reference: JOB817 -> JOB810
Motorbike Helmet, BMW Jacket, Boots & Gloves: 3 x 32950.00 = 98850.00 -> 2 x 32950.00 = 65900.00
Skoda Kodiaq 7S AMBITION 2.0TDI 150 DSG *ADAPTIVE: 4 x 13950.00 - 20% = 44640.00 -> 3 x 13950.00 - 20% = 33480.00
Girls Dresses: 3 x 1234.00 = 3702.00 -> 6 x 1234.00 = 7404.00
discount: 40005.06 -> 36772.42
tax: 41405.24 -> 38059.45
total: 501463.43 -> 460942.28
──────
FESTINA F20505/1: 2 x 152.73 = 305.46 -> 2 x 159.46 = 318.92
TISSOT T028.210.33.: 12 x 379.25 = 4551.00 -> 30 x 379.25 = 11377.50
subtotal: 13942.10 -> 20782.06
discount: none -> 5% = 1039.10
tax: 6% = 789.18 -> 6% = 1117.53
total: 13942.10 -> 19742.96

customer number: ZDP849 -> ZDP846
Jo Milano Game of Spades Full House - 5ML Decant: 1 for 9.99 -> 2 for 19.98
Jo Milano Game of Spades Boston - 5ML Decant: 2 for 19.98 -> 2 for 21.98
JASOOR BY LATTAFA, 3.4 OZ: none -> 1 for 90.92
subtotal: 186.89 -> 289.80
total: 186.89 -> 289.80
──────
ACTIVITY »
All that is wanted is an exact copy of the lines above from the one with "Girls Dresses: 3" through the one with "total: 501463.43 -> 460942.28", with both ends included.

EXERCISE SOLUTION »
Girls Dresses: 3 x 1234.00 = 3702.00 -> 6 x 1234.00 = 7404.00
discount: 40005.06 -> 36772.42
tax: 41405.24 -> 38059.45
total: 501463.43 -> 460942.28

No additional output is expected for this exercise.